== THE TASK ==
Pictures found in the material must be left out, and every line returned as written.

+++ PROVIDED MATERIAL +++

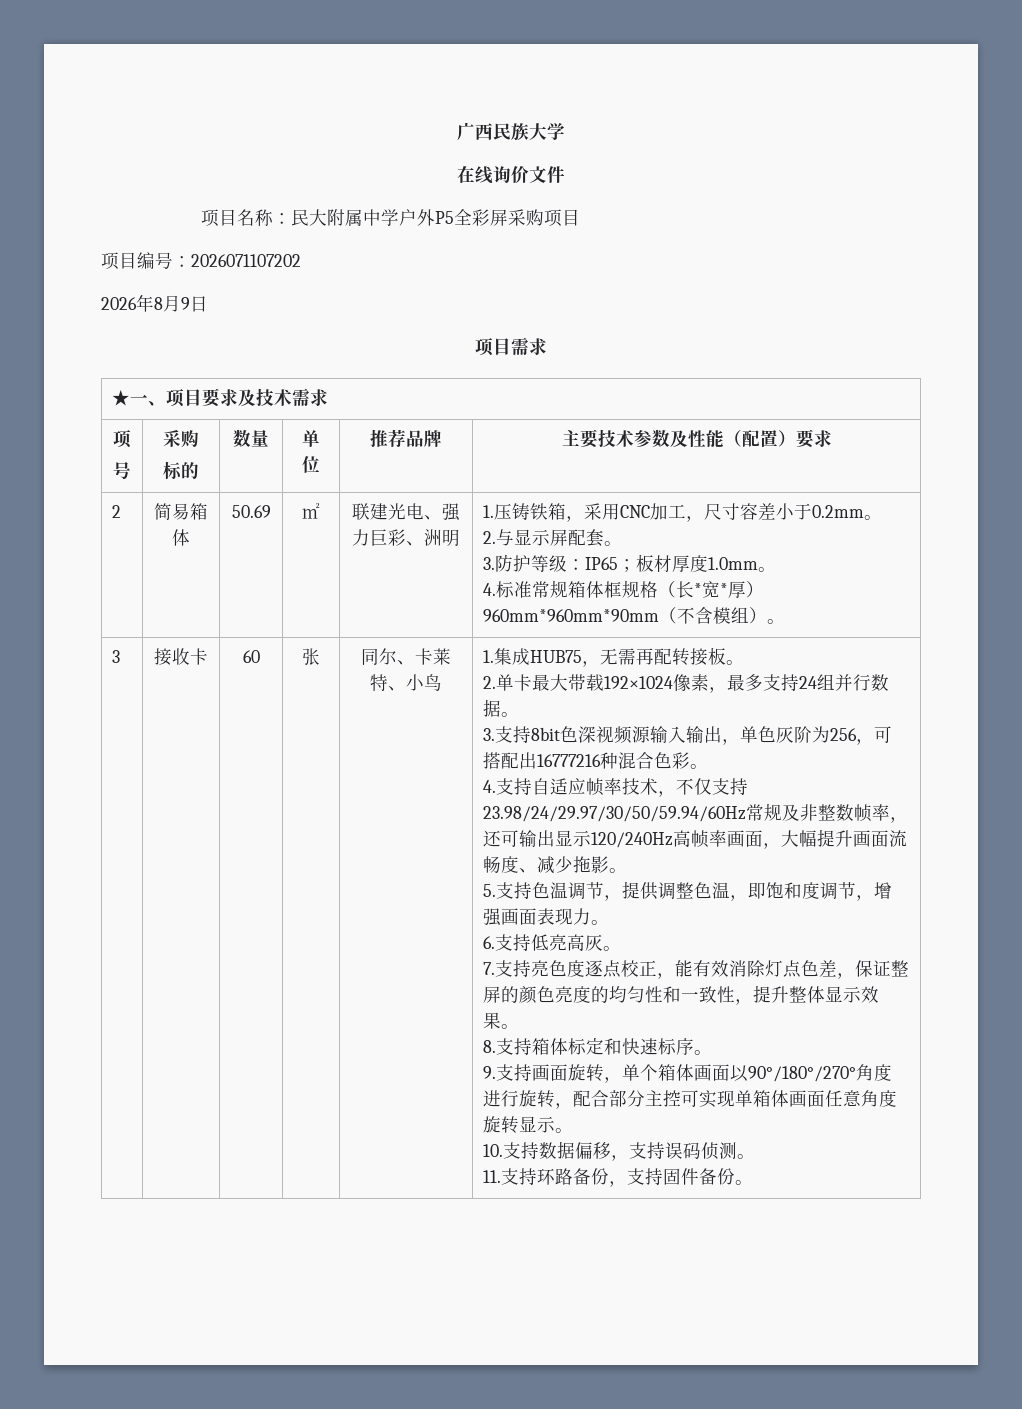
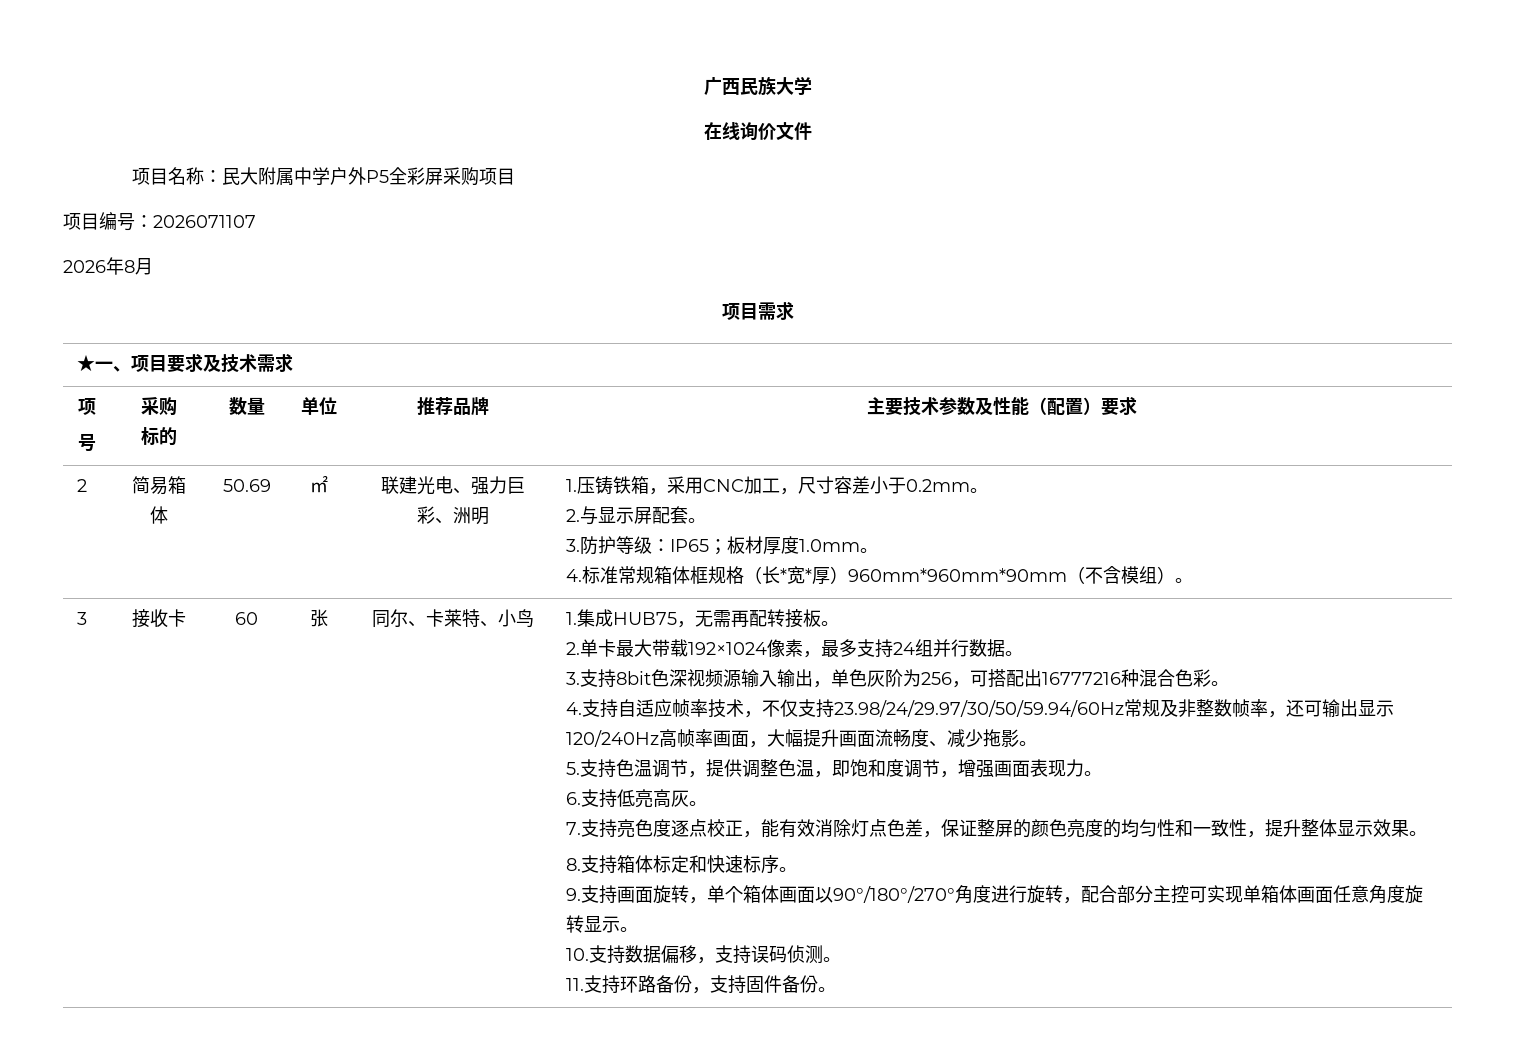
- 项目编号：2026071107202
+ 项目编号：2026071107
- 2026年8月9日
+ 2026年8月

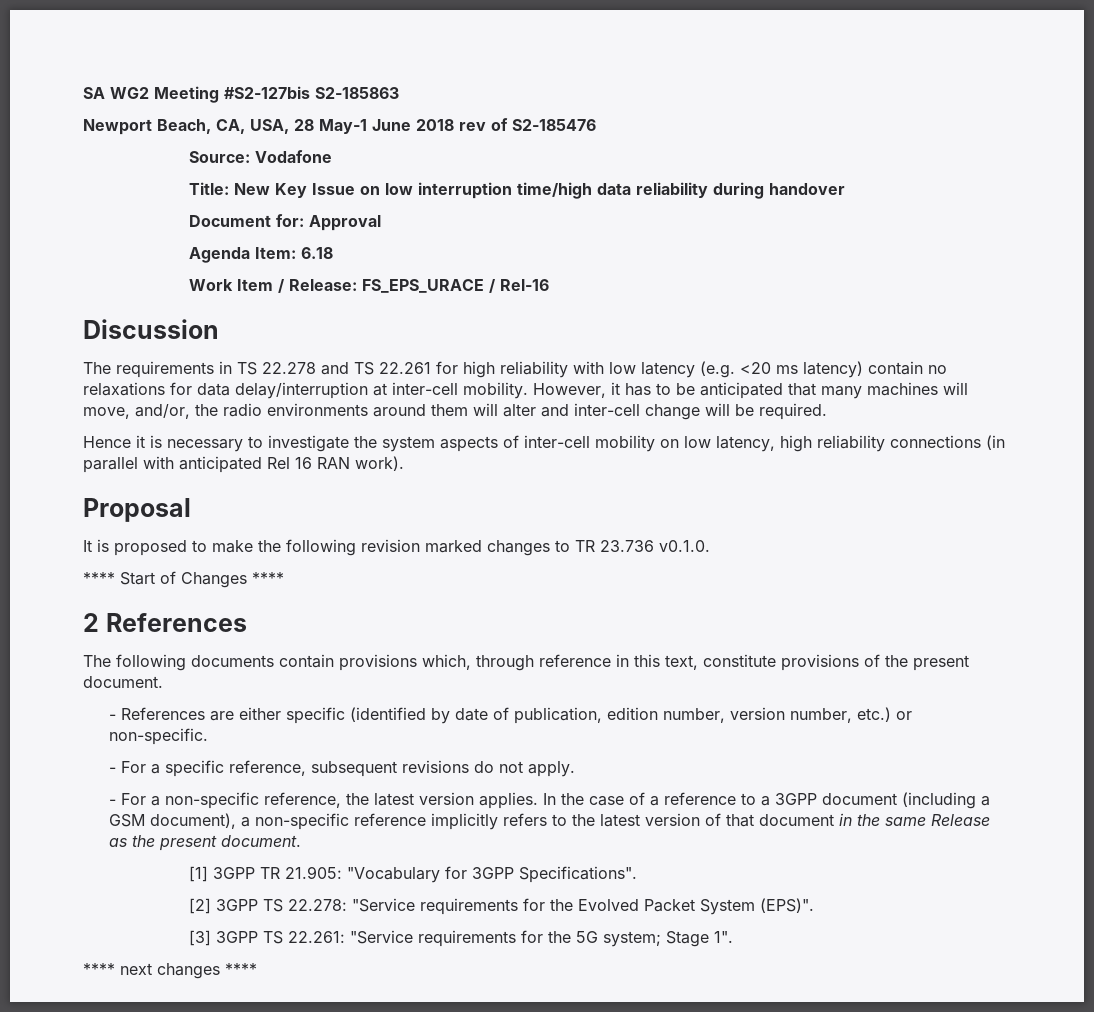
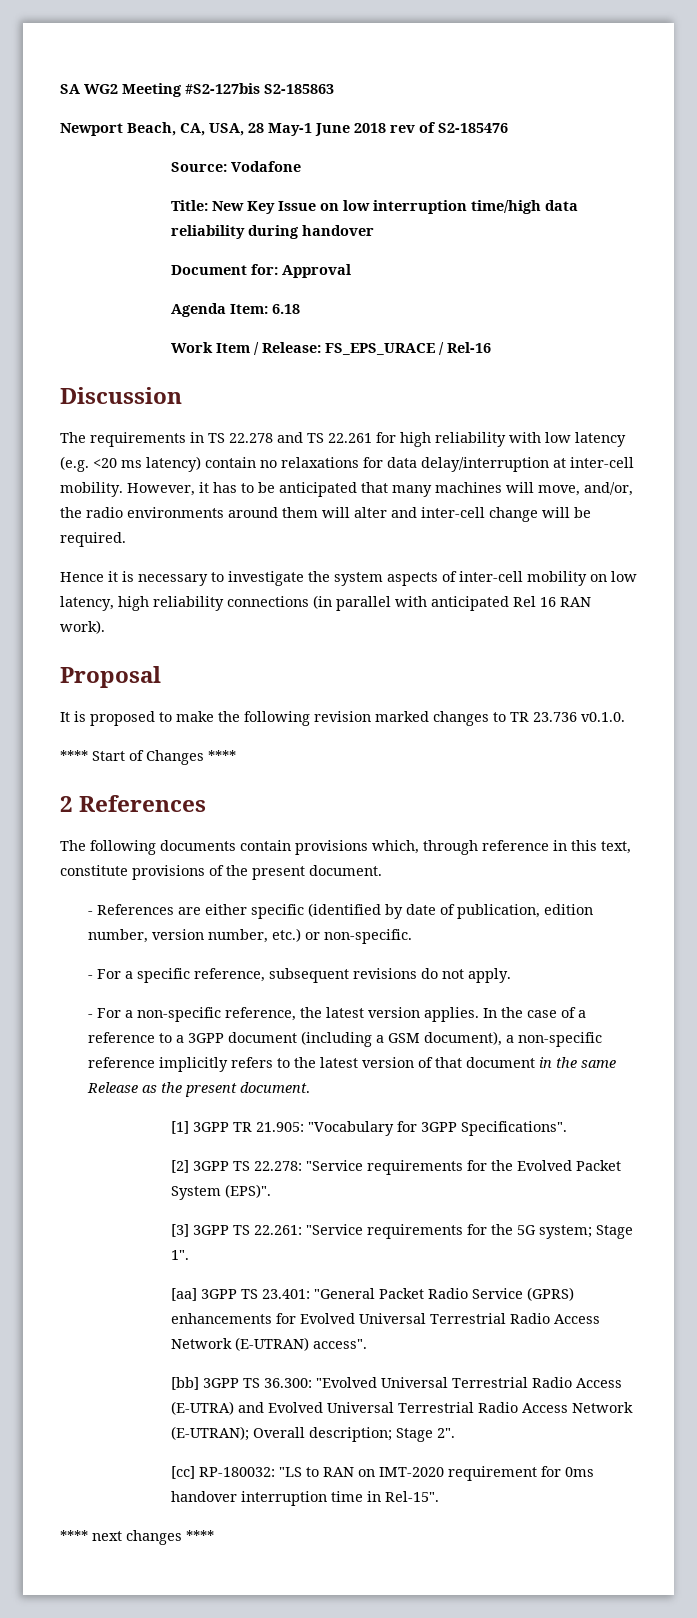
+ [aa] 3GPP TS 23.401: "General Packet Radio Service (GPRS) enhancements for Evolved Universal Terrestrial Radio Access Network (E-UTRAN) access".
+ [bb] 3GPP TS 36.300: "Evolved Universal Terrestrial Radio Access (E-UTRA) and Evolved Universal Terrestrial Radio Access Network (E-UTRAN); Overall description; Stage 2".
+ [cc] RP-180032: "LS to RAN on IMT-2020 requirement for 0ms handover interruption time in Rel-15".

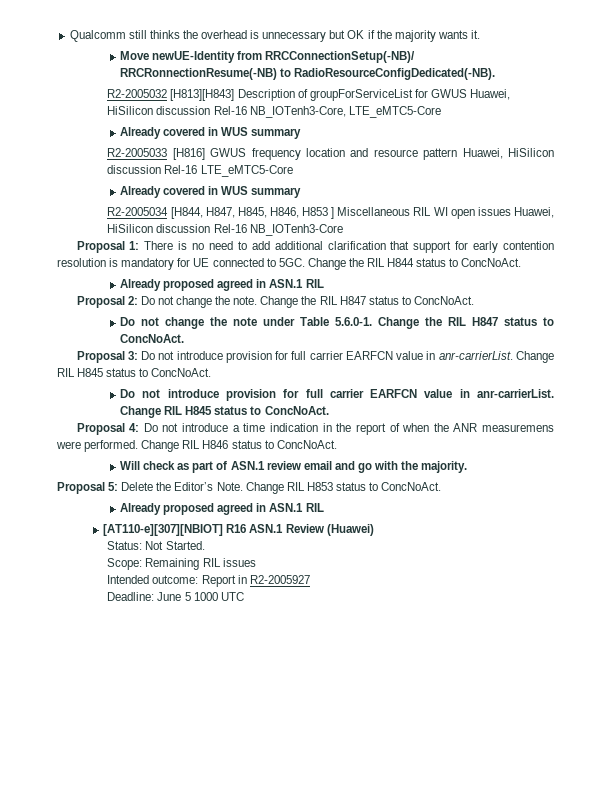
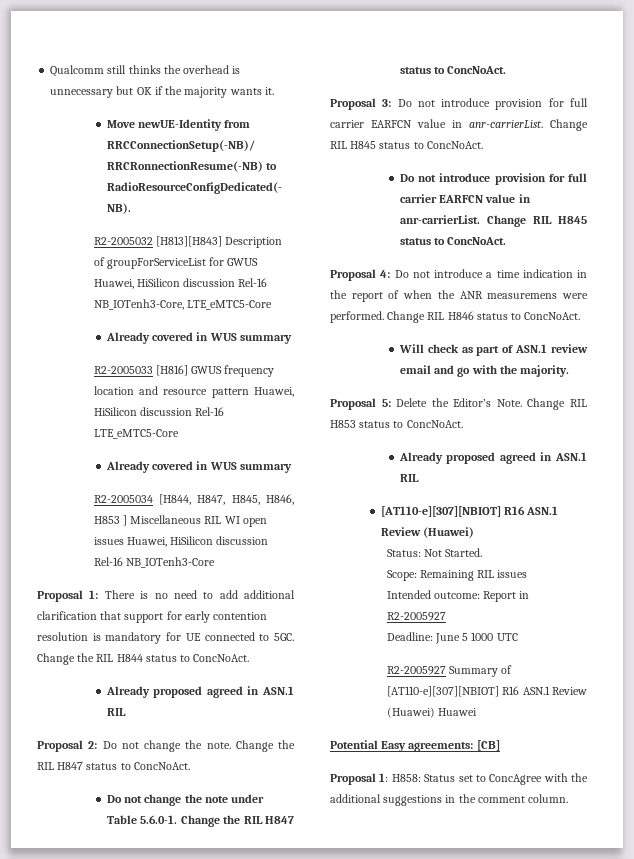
+ R2-2005927 Summary of [AT110-e][307][NBIOT] R16 ASN.1 Review (Huawei) Huawei
+ Potential Easy agreements: [CB]
+ Proposal 1: H858: Status set to ConcAgree with the additional suggestions in the comment column.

+++

== ANSWER SECTION ==
- 项目编号：2026071107202
+ 项目编号：2026071107
- 2026年8月9日
+ 2026年8月

+ [aa] 3GPP TS 23.401: "General Packet Radio Service (GPRS) enhancements for Evolved Universal Terrestrial Radio Access Network (E-UTRAN) access".
+ [bb] 3GPP TS 36.300: "Evolved Universal Terrestrial Radio Access (E-UTRA) and Evolved Universal Terrestrial Radio Access Network (E-UTRAN); Overall description; Stage 2".
+ [cc] RP-180032: "LS to RAN on IMT-2020 requirement for 0ms handover interruption time in Rel-15".

+ R2-2005927 Summary of [AT110-e][307][NBIOT] R16 ASN.1 Review (Huawei) Huawei
+ Potential Easy agreements: [CB]
+ Proposal 1: H858: Status set to ConcAgree with the additional suggestions in the comment column.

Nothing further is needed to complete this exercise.